Roma sembra aver dimenticato il grande scrittore e drammaturgo che della capitale fece la sua città d’elezione. «Scelsi allora Roma», egli fa dire al protagonista de Il fu Mattia Pascal, «prima di tutto perché mi piacque sopra ogni altra città, e poi perché mi parve più adatta a ospitar con indifferenza, fra tanti forestieri, un forestiere come me». Ed è proprio con indifferenza che la città sembra trattarlo anche adesso, dimenticando di essere stata con la Sicilia la grande protagonista delle opere pirandelliane.
Il luogo è conosciuto da pochi, anche dagli stessi abitanti del quartiere Nomentano Italia, nonostante che studiosi, critici, registi ed attori si adoperino perché l’Istituto abbia visibilità. Ancora le parole di Pirandello ci aiutano a definire questo atteggiamento nei confronti della sua casa-museo. Ne I quaderni di Serafino Gubbio operatore egli fa dire al protagonista: «Studio la gente nelle sue più ordinarie occupazioni, se mi riesca di scoprire negli altri quello che manca a me per ogni cosa ch’io faccia: la certezza che capiscano ciò che fanno» ed infatti nei suoi confronti le istituzioni locali e nazionali sembrano non aver capito proprio quello che fanno.
Grazie Clara per questo interessantissimo articolo. Pur vivendo a Roma, nelle stesso quartiere, non ero a conoscenza della storia raccontata. Triste dover confermare che in questa grande città siamo tutti un po’: “Uno, nessuno e centomila”…
Abito a Roma, ma non nel quartiere dove si trova la casa di Pirandello e mi dispiace di aver scoperto solo adesso la sua esistenza e le difficoltà per poterla tenere aperta. Cercherò di seguire le iniziztive che vengono proposte, perchè redo che il luogo dove il grande autore ha vissuto e scritto è un patrimonio prezioso che va valorizzato e salvaguardato.
Sono siciliana e abito a Roma da tanti anni. Non ho scelto di vivere in questa città, ci sono stata costretta per motivi di lavoro. L’indifferenza nei confronti del forestiere, di cui parla Pirandello, non è stata mai per me una condizione di solitudine, ma di libertà rispetto alle costrizioni dell’ambiente soffocante da cui provenivo.

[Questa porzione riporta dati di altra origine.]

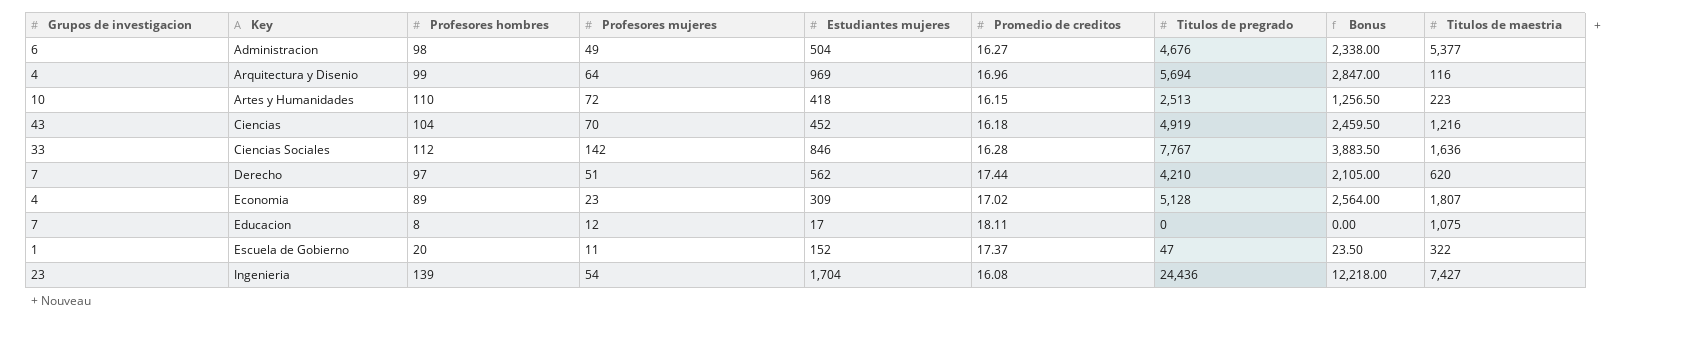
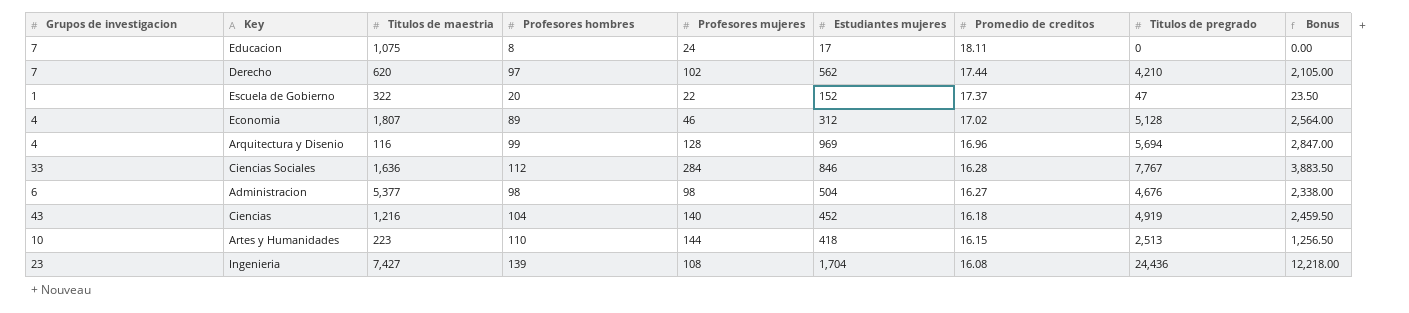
row order: Key ascending -> Promedio de creditos descending
column Titulos de maestria | position: 9 -> 3
Educacion | Profesores mujeres: 12 -> 24
Derecho | Profesores mujeres: 51 -> 102
Escuela de Gobierno | Profesores mujeres: 11 -> 22
Economia | Profesores mujeres: 23 -> 46
Economia | Estudiantes mujeres: 309 -> 312
Arquitectura y Disenio | Profesores mujeres: 64 -> 128
Ciencias Sociales | Profesores mujeres: 142 -> 284
Administracion | Profesores mujeres: 49 -> 98
Ciencias | Profesores mujeres: 70 -> 140
Artes y Humanidades | Profesores mujeres: 72 -> 144
Ingenieria | Profesores mujeres: 54 -> 108

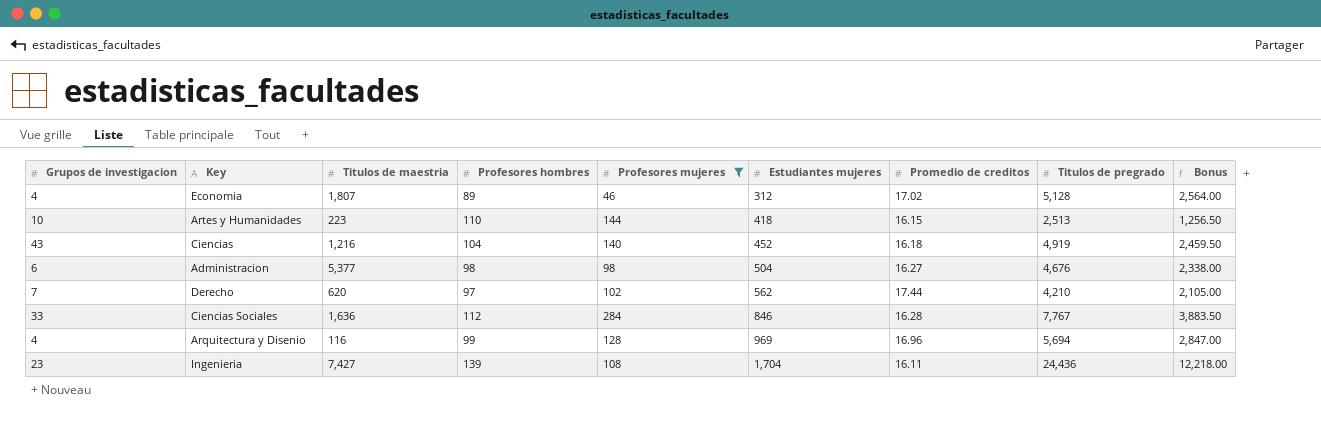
filter: none -> Profesores mujeres >= 46
row order: Promedio de creditos descending -> Estudiantes mujeres ascending
Ingenieria | Promedio de creditos: 16.08 -> 16.11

Sono contenta di aver saputo che esiste la casa di Pirandello e vi farò un doveroso pellegrinaggio.
In questi tempi in cui si parla spesso (ma non quanto sarebbe necessario) di “emergenza abitativa”, senza che questa sembri trovare soluzione in una città dai tanti mali come Roma, mi commuove quasi pensare che pure i figli di Pirandello, che abitavano come il padre in affitto, ebbero lo stesso destino di tanti nel trovarsi di fronte ad uno…sfratto esecutivo con il dispiacere che quanto appartenuto al padre e la ricca biblioteca potesse venire dispeso!
Sapevo dell’esistenza della casa studio di Pirandello, ma l’ho potuta visitare solo in relazione alle ultime iniziative de Le vie del Festival con le letture di Manuela Kustermann e Andrea Renzi. Sono anch’io rimasto fortemente emozionato oltre che dalla particolarità del luogo, dalla lettura della novella La voce che non conoscevo. Un particolare che mi ha colpito: la piccola macchina da scrivere utilizzata da Pirandello posta tra le due scrivanie dello studio. Un caloroso augurio a coloro che si stanno prodigando per tenere aperto e fruibile questo luogo magico.